Alternatively, you can just buy these guys. These bags pretty cheap for a pack of 100, there are very few duds in each pack, they have lines to label everything right on the front, and they make several sizes of bags. They also come with protective patches to place in the bags in case you are vacuum sealing sharp foods, like dehydrated meat.
You also need food, preferably dehydrated.
Before we get into it:
If you look hard enough, you can sometimes find a dry goods store near you. For those of you who live in Pennsylvania, there is a great one in Fleetwood called Echo Hill which is run by a Mennonite family. If you can dry it, they sell it and their prices are decent as well.
Just know that dehydrating takes a lot of time and you will pay for either someone else’s time or your own. It’s your choice but I would recommend buying as much as you can.
There are a lot of breakfast options. You can buy powdered eggs, dry-cure slab bacon, cold cereals, hot cereals, dehydrated berries, etcetera.
Here is an oatmeal recipe I came up with earlier in the week –
1 Cup Quaker Oats
2 Tbsp. Chia Seeds (white or black, doesn’t matter)
2/3 Cup Dried Cranberries
2 Tsp. Brown Sugar (light or dark, your preference)
Pack that sucker into a vacuum bag, seal it up, and all you have to do is add around 1 and 3/4 Cups of boiling water when you’re out in the field, stir it up a little, and you are ready to rock.

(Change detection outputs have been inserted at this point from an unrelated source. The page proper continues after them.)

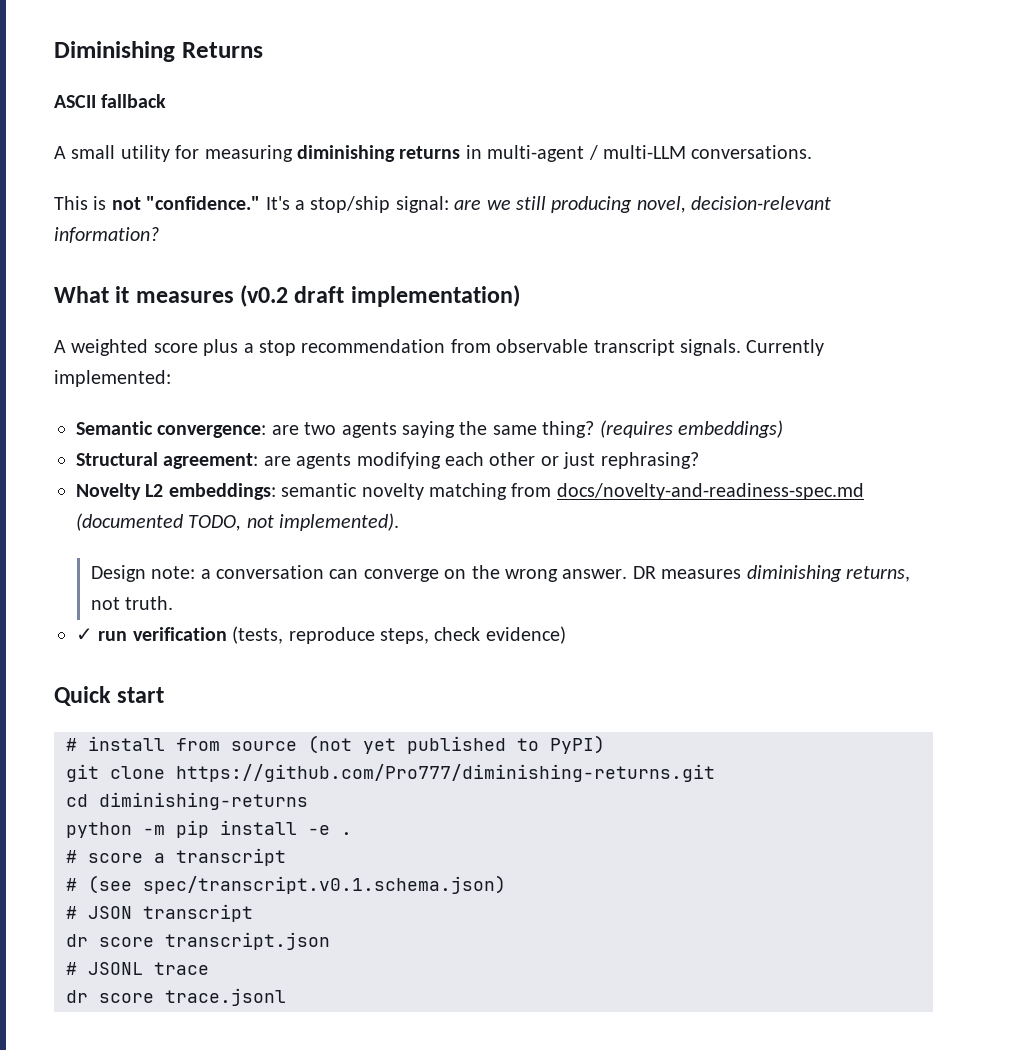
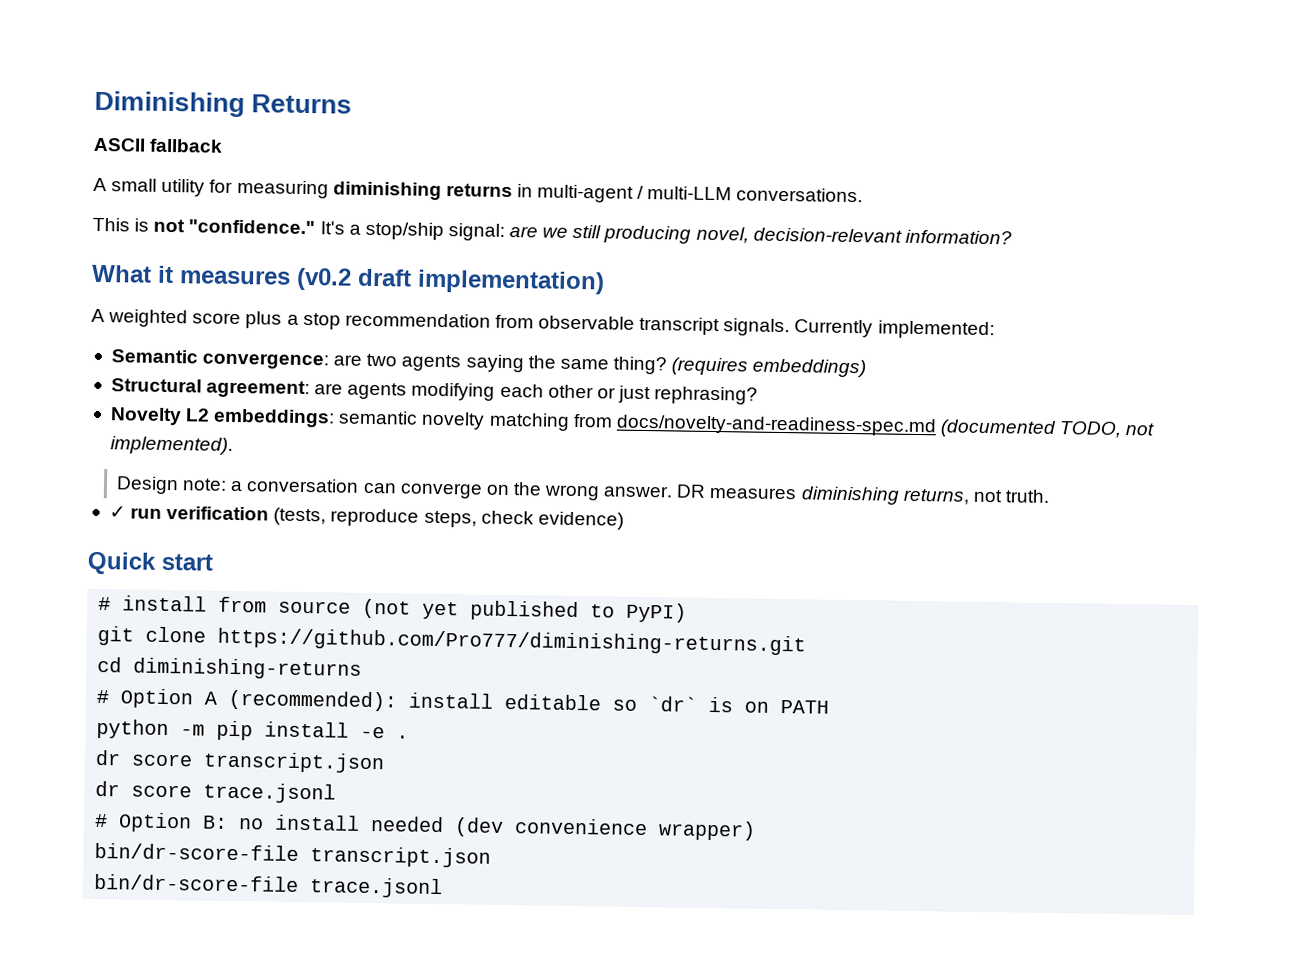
+ # Option A (recommended): install editable so `dr` is on PATH
- # score a transcript
- # (see spec/transcript.v0.1.schema.json)
- # JSON transcript
- # JSONL trace
+ # Option B: no install needed (dev convenience wrapper)
+ bin/dr-score-file transcript.json
+ bin/dr-score-file trace.jsonl

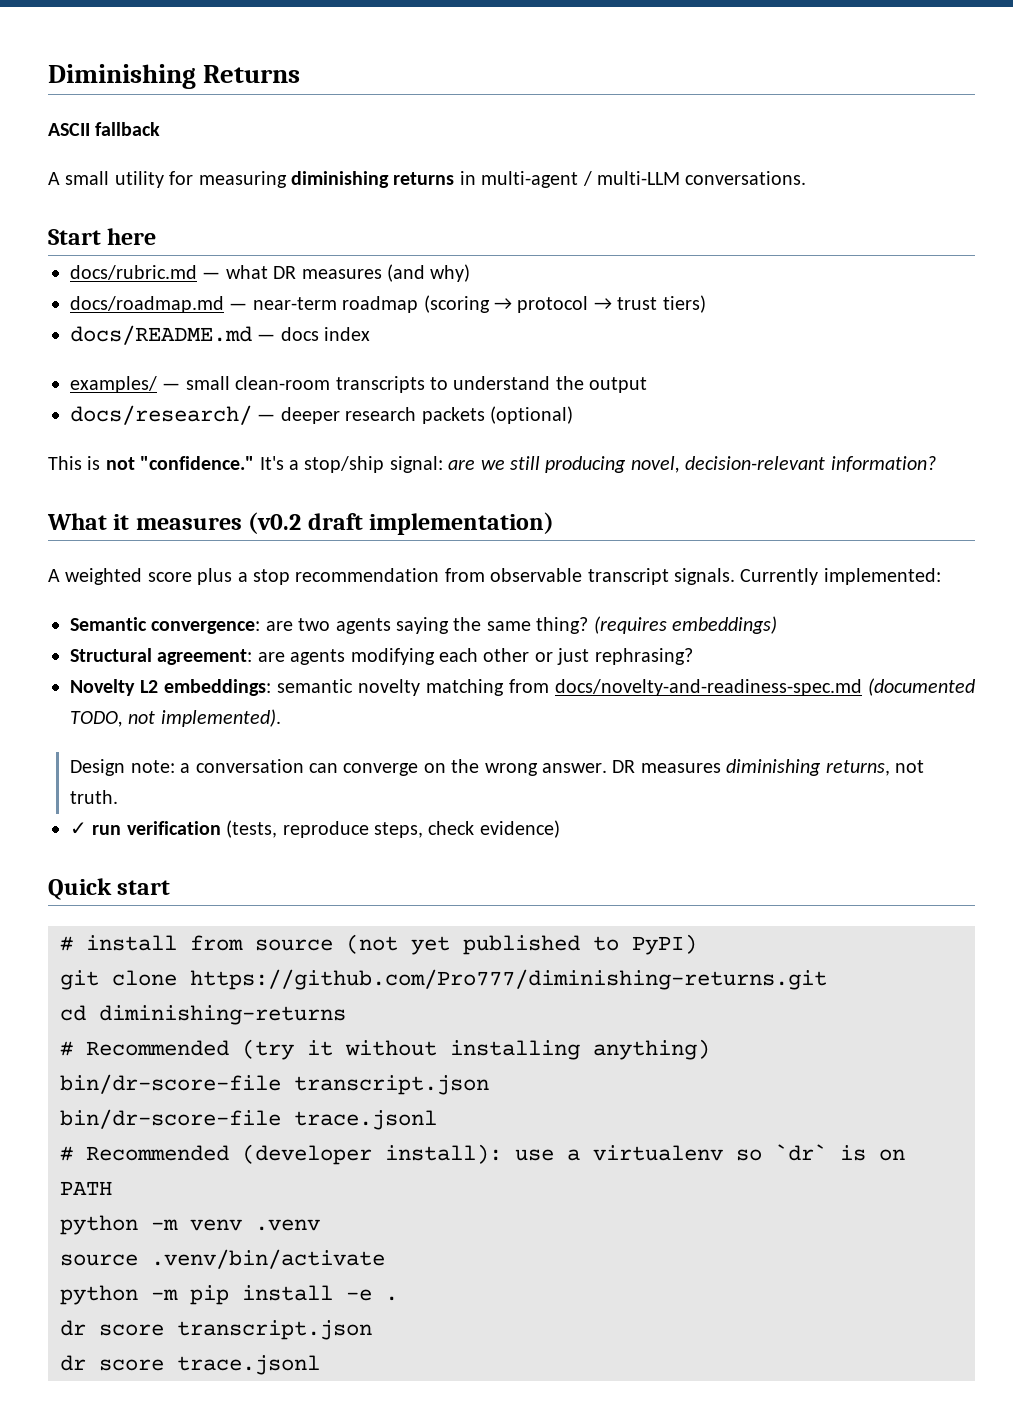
+ Start here
+ docs/rubric.md — what DR measures (and why)
+ docs/roadmap.md — near-term roadmap (scoring → protocol → trust tiers)
+ docs/README.md — docs index
+ examples/ — small clean-room transcripts to understand the output
+ docs/research/ — deeper research packets (optional)
- # Option A (recommended): install editable so `dr` is on PATH
+ # Recommended (try it without installing anything)
+ bin/dr-score-file transcript.json
+ bin/dr-score-file trace.jsonl
+ # Recommended (developer install): use a virtualenv so `dr` is on PATH
+ python -m venv .venv
+ source .venv/bin/activate
- # Option B: no install needed (dev convenience wrapper)
- bin/dr-score-file transcript.json
- bin/dr-score-file trace.jsonl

This recipe is also easy to play with and change around. I’ve done it with dates, pineapple, grated orange peel, and a whole manner of other things. You can even make it sugarless.
Again, you be the chef.
Be sure to test your recipes out before packaging them for the trail!
Some dry goods stores (Echo Hill) dehydrate soups. You can always buy soup mixes online as well. Other than that, just dehydrate some good, heavy Italian bread to go with it (yes, it’s quite possible), and a handful of nuts and you have yourself a lunch.
You can steam dehydrated bread to re-soften it if you want.
This is where things can get tricky. My goal is to focus on heavy protein consumption and, in the winter, mild fat consumption as well. Because of that, I have been dehydrating a lot of meats. But meat isn’t very easy to deal with when it comes to dehydrating because any excess fat at all will go rancid, even in a vacuum bag. I find sticking to low fat ground meat is the best bet. Ground bison, though expensive (around $10/Lb.), is an extremely low fat meat and dehydrates wonderfully. You can get your fats (which will keep you warm on trail) elsewhere.
Beef is harder. You have to cook it up (as with most other things you dehydrate) and make sure it is well done. After that, you have to drain the fat, which is fairly simple. The third step involves washing the cooked, ground meat several times with very hot to boiling water, straining it, and repeating the process two or three times. After that, you can dehydrate it.
I find the sweet spot for dehydrating meat seems to be about 140-145 degrees for about 10 hours. Your meat should feel rock solid.
Other Foods –
I have to admit, I haven’t been blending any ingredients for dinner. I figure I’ll burn that bridge when I get there (I can’t remember where I got that turn of phrase, but it’s awesome). That being said, I think it is perfectly adequate to bring several different kinds of ingredients and blend them in your pot on the trail. I recommend dried beans, dried peas, dried carrots, and anything that will really pack a nutritional punch.
A Brief Note on Beans:
Before cooking beans, you have to soak them overnight or for a similar amount of time or you’ll be crunching your way through dinner. Wish your teeth good luck!
In Summation –
If you follow this advice and expound upon it, through experimentation, you will be able to have access to some relatively lightweight, healthy food all along the trail. Just make sure you have someone reliable to mail it to you throughout your journey.
Get going and pretty soon your cabinets will be bursting with dried meals, dry goods, and dried spices!